AI-native localization is not about asking AI to generate Japanese. It is about deciding what the AI should generate, what it should not generate, and how the output should be judged.
Most teams that adopt AI localization still use the old translation workflow: English source in, AI output out, human fixes afterward.
The tool changed. The assumption did not.
The English source is still treated as something to be translated, and the Japanese output is still judged by how well it corresponds to the source. That is the wrong starting point for LLMs.
LLMs can generate Japanese content directly, guided by purpose, audience, tone, and constraints. But before that can happen, the purpose of the source content has to be made explicit.
The intent brief
Before generating anything, the first step is to make the intent visible.
What is this content trying to do? Who needs to understand it, and what do they need to do afterward? Which information is essential, and which is atmosphere? What does this CTA need to achieve in Japanese — and is the English version even the right starting point?
This is the intent brief. Not a translation brief. Not a style guide. A document that tells the AI — and the human reviewing the output — what this content is for.
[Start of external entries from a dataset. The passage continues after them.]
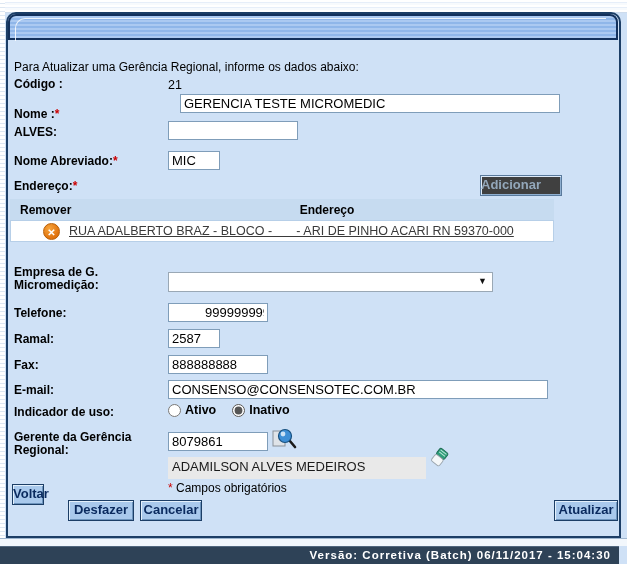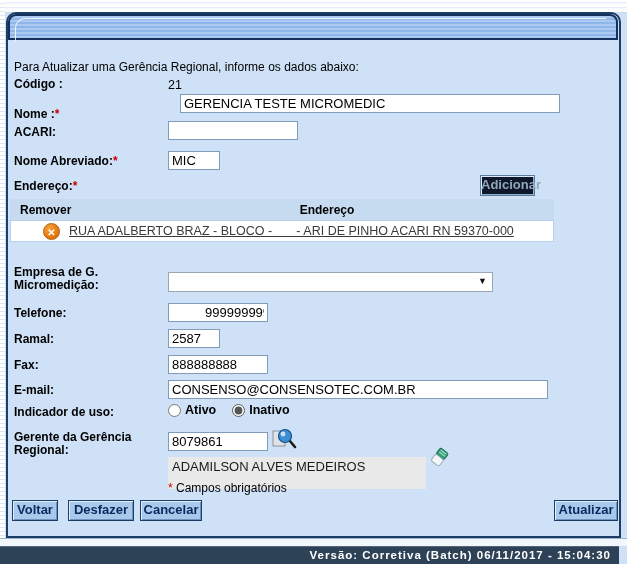"ACARI:" span { text: ACARI -> ALVES }
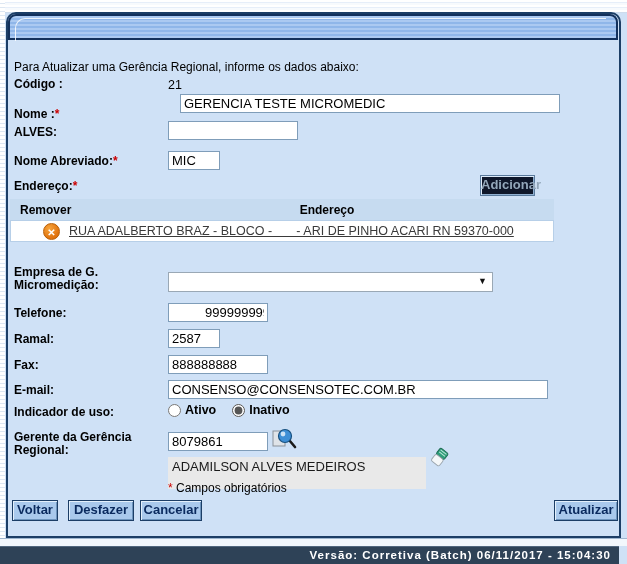"Adicionar" .btn-adicionar { background: #0f172a -> #404040; width: 55px -> 82px }
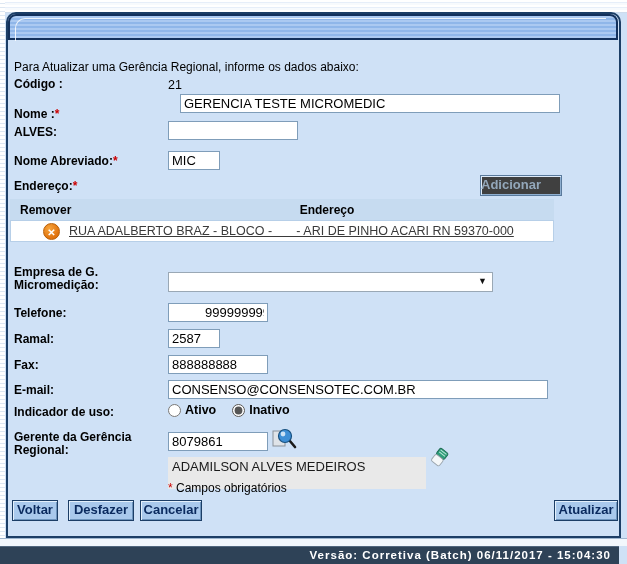"ADAMILSON ALVES MEDEIROS" .ger-name { height: 32px -> 22px }
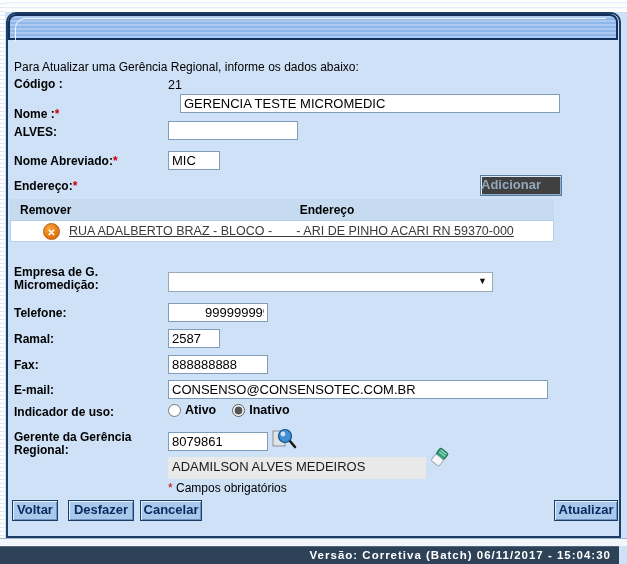"Voltar" .btn-voltar { top: 500px -> 484px; width: 46px -> 32px }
With a clear intent brief, the English source becomes material, not a template. Things that work in English but land wrong in Japanese can be restructured. Expressions that feel warm in English but read as overly familiar in Japanese can be removed. Content that serves an internal purpose in English but is irrelevant to a Japanese user can be cut or moved elsewhere.
The goal is not to produce a Japanese version of the English content. The goal is to produce Japanese content that does the same job.
Where IC Eight fits
Generating Japanese is the part that can be largely automated. That is not where IC Eight works.
IC Eight works before and after.
Before: deciding which content should be generated rather than translated, and designing the intent brief and generation conditions that will guide the AI.
After: reviewing output not for correspondence to the source, but for whether the intent, information, tone, trust signals, and user actions are intact.
The questions at review are not "did the AI translate this correctly?" They are: Does this output preserve the original intent? Does it function as Japanese? Has it carried over assumptions or expressions that do not belong in this market? Is this content actually necessary in the Japanese version? And is this a place where AI output is sufficient, or where human judgment is required?
That is the role IC Eight is here to fill. Not translating. Designing what gets generated, what gets cut, and where the human needs to look.